[Screenshot and code edit data]

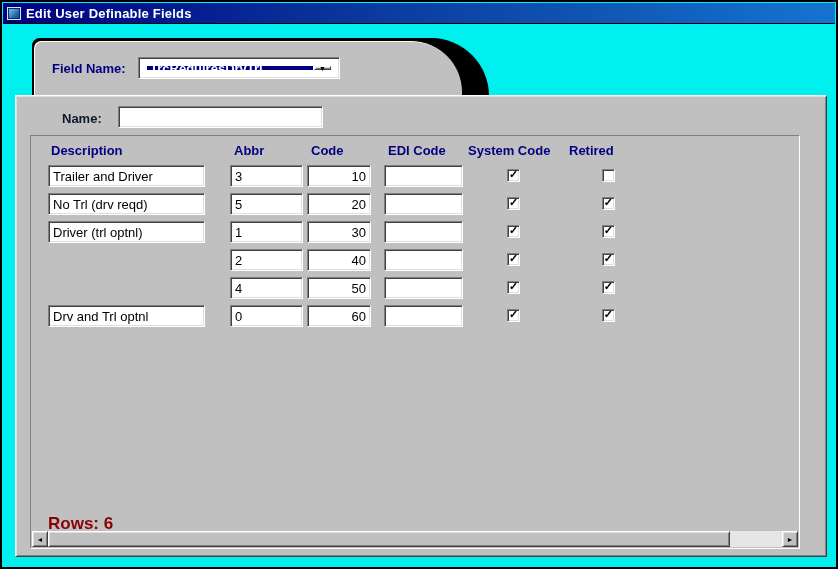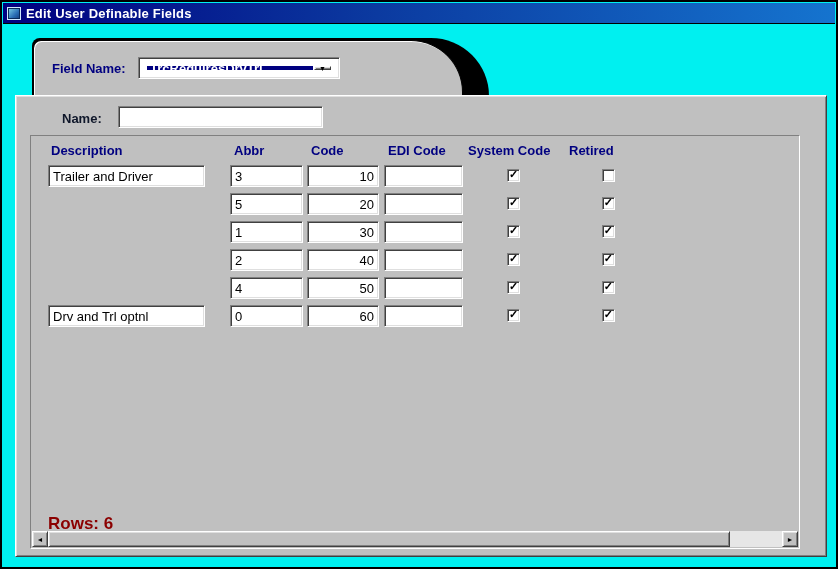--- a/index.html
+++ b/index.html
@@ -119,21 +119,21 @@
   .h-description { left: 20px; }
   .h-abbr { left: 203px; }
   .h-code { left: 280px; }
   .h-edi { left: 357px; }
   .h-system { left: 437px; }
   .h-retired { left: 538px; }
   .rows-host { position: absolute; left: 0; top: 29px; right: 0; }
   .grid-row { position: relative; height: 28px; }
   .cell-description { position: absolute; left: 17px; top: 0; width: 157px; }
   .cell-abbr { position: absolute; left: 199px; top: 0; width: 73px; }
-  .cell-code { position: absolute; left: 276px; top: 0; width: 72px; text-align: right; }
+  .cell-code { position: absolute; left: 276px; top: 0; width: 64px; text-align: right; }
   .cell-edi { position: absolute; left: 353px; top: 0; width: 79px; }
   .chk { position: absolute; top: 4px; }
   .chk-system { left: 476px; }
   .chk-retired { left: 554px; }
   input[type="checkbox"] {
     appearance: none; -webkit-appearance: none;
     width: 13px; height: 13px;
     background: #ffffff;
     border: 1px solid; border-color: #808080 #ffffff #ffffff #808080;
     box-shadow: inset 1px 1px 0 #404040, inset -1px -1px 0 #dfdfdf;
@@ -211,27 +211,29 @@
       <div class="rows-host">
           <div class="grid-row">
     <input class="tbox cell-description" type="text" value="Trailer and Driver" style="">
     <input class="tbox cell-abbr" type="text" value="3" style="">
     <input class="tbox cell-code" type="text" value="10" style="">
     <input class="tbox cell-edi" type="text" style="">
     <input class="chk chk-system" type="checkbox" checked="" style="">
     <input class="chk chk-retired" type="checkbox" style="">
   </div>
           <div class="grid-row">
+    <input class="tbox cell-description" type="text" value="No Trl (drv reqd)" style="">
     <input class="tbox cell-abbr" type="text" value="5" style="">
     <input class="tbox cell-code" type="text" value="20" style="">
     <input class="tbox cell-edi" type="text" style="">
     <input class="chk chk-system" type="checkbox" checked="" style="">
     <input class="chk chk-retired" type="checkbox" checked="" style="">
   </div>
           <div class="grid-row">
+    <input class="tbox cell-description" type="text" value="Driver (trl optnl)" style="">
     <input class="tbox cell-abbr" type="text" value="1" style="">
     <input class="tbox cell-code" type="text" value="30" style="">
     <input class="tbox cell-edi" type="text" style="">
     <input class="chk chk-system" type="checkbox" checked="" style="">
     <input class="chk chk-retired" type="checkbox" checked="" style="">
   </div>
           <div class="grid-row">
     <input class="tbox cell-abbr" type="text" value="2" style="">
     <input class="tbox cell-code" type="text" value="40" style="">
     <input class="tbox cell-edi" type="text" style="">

• Exercise details: Beginning with the first line of the records, write out every line up to and including the one with "absolute; left: 199px;", exactly, and omit all pictures.

• Reply:
--- a/index.html
+++ b/index.html
@@ -119,21 +119,21 @@
   .h-description { left: 20px; }
   .h-abbr { left: 203px; }
   .h-code { left: 280px; }
   .h-edi { left: 357px; }
   .h-system { left: 437px; }
   .h-retired { left: 538px; }
   .rows-host { position: absolute; left: 0; top: 29px; right: 0; }
   .grid-row { position: relative; height: 28px; }
   .cell-description { position: absolute; left: 17px; top: 0; width: 157px; }
   .cell-abbr { position: absolute; left: 199px; top: 0; width: 73px; }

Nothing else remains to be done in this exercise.